The Soundex algorithm is used in historical research to match up names with different spellings that are (likely to be) the same original source. For any name, the Soundex is one initial letter followed by three digits. For example, the soundex of “Robert” is R163 and the soundex of “Rupert” is also R163. That way, the names can be filed together under the same heading, or search queries can match alternate spellings.

Here is the algorithm, in pseudo-code:

  1. Save the first letter.

  2. Remove all occurrences of ‘h’ and ‘w’ except first letter.

  3. Replace all consonants (include the first letter) with digits as follows:
    • b, f, p, v → 1
    • c, g, j, k, q, s, x, z → 2
    • d, t → 3
    • l → 4
    • m, n → 5
    • r → 6
  4. Replace all adjacent duplicate digits with one digit. (55 becomes just 5.)

  5. Remove all occurrences of a, e, i, o, u, y, except first letter.

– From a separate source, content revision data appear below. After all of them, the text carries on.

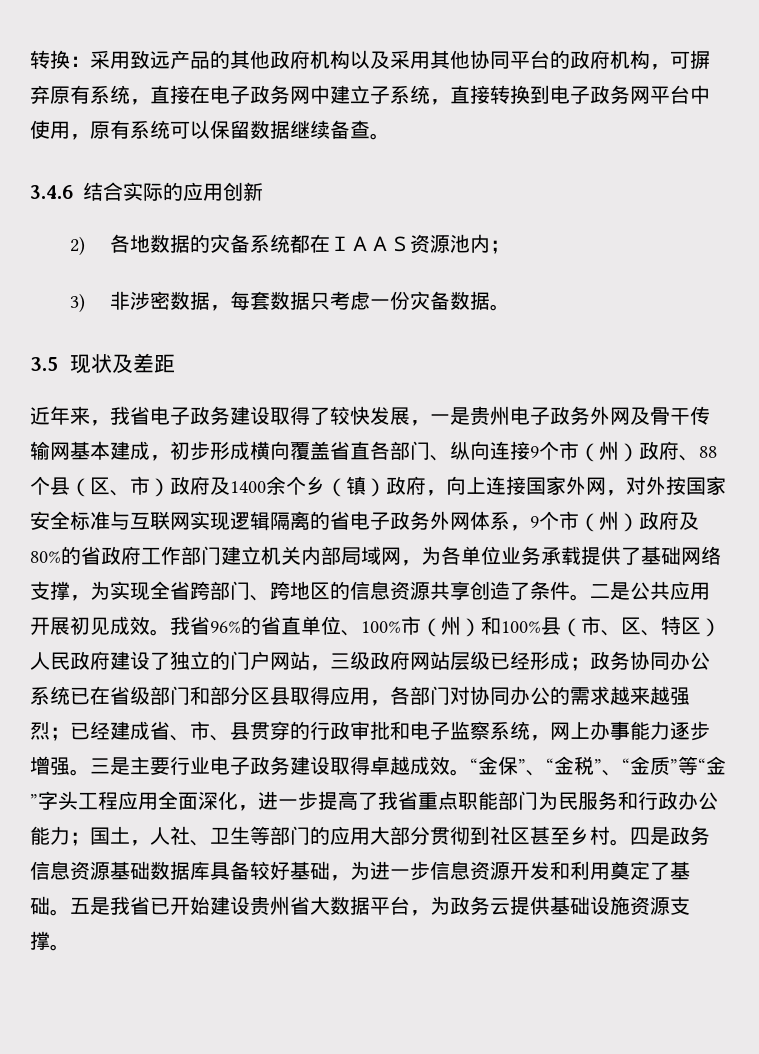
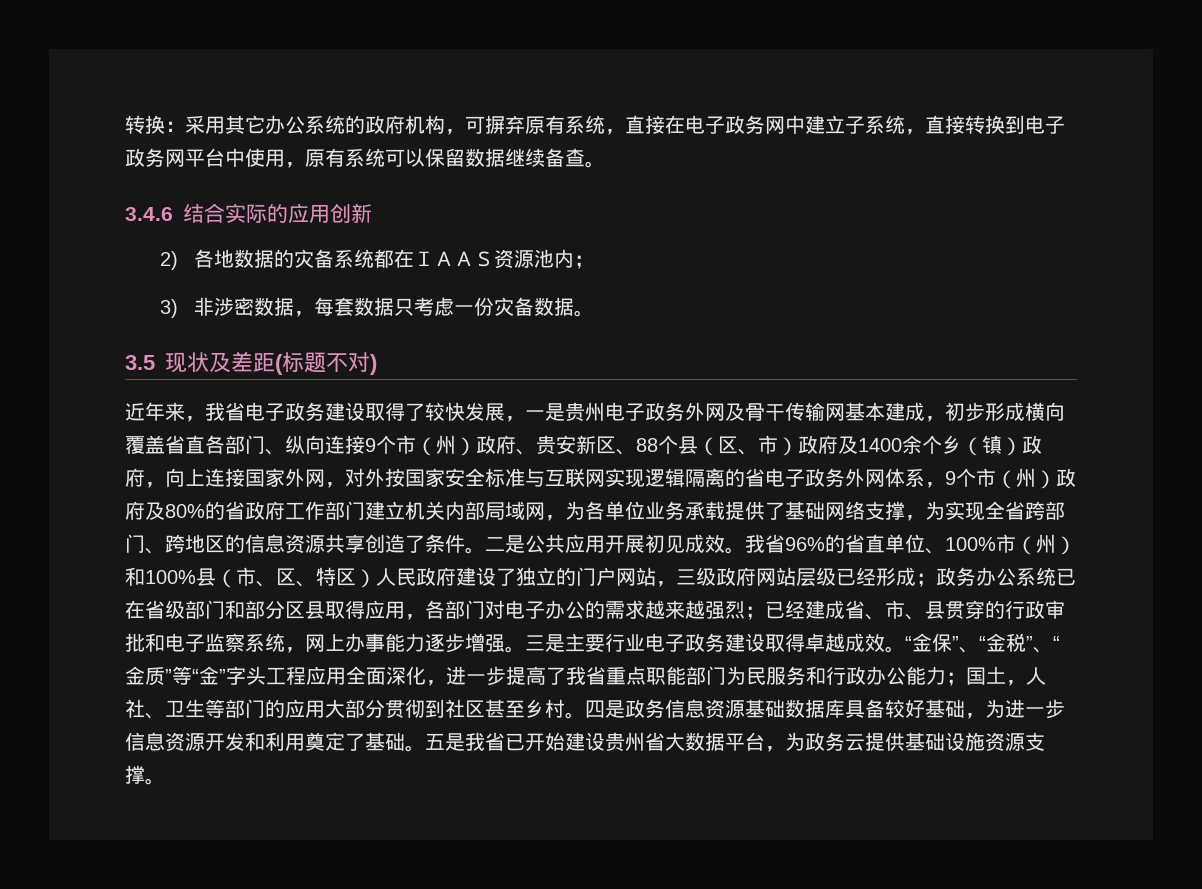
- 转换：采用致远产品的其他政府机构以及采用其他协同平台的政府机构，可摒弃原有系统，直接在电子政务网中建立子系统，直接转换到电子政务网平台中使用，原有系统可以保留数据继续备查。
+ 转换：采用其它办公系统的政府机构，可摒弃原有系统，直接在电子政务网中建立子系统，直接转换到电子政务网平台中使用，原有系统可以保留数据继续备查。
- 3.5现状及差距
+ 3.5现状及差距(标题不对)
- 近年来，我省电子政务建设取得了较快发展，一是贵州电子政务外网及骨干传输网基本建成，初步形成横向覆盖省直各部门、纵向连接9个市（州）政府、88个县（区、市）政府及1400余个乡（镇）政府，向上连接国家外网，对外按国家安全标准与互联网实现逻辑隔离的省电子政务外网体系，9个市（州）政府及80%的省政府工作部门建立机关内部局域网，为各单位业务承载提供了基础网络支撑，为实现全省跨部门、跨地区的信息资源共享创造了条件。
+ 近年来，我省电子政务建设取得了较快发展，一是贵州电子政务外网及骨干传输网基本建成，初步形成横向覆盖省直各部门、纵向连接9个市（州）政府、贵安新区、88个县（区、市）政府及1400余个乡（镇）政府，向上连接国家外网，对外按国家安全标准与互联网实现逻辑隔离的省电子政务外网体系，9个市（州）政府及80%的省政府工作部门建立机关内部局域网，为各单位业务承载提供了基础网络支撑，为实现全省跨部门、跨地区的信息资源共享创造了条件。
- 政务协同办公系统已在省级部门和部分区县取得应用，各部门对协同办公的需求越来越强烈；
+ 政务办公系统已在省级部门和部分区县取得应用，各部门对电子办公的需求越来越强烈；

  6. If first symbol is a digit replace it with letter saved in step 1.

  7. If you have too few letters in your word that you can’t assign three numbers, append with zeros until there are three numbers. If you have more than three numbers, just retain the first three.

You should implement this using C++ string operations, so you are actually modifying the string to build the soundex, and not just outputting the soundex. Below are a bunch of sample runs you can use as test cases:

Enter a name: Robert
Soundex: R163
Enter a name: Rupert
Soundex: R163
Enter a name: Rubin
Soundex: R150
Enter a name: Ruben
Soundex: R150
Enter a name: Reuvain
Soundex: R150
Enter a name: Wulff
Soundex: W410
Enter a name: Wolf
Soundex: W410
Enter a name: Wolfe
Soundex: W410
Enter a name: Checkov
Soundex: C210
Enter a name: Chekhoff
Soundex: C210
Enter a name: Muscowitz
Soundex: M232
Enter a name: Mouskowits
Soundex: M232
Enter a name: Nahasapeemapetalan
Soundex: N215
Enter a name: Nehisi
Soundex: N200

During development of my solution, I added some extra cout statements to print the result after each step in the algorithm:

Enter a name: Rholff
Step 2: Rolff    // Removed h/w
Step 3: 6o411    // Consonants to digits
Step 4: 6o41     // Remove duplicate digits
Step 5: 641      // Remove vowels
Step 6: R41      // Put back first letter
Soundex: R410    // Pad with zero

Name your program p08soundex.cpp and submit it to this dropbox for project 8.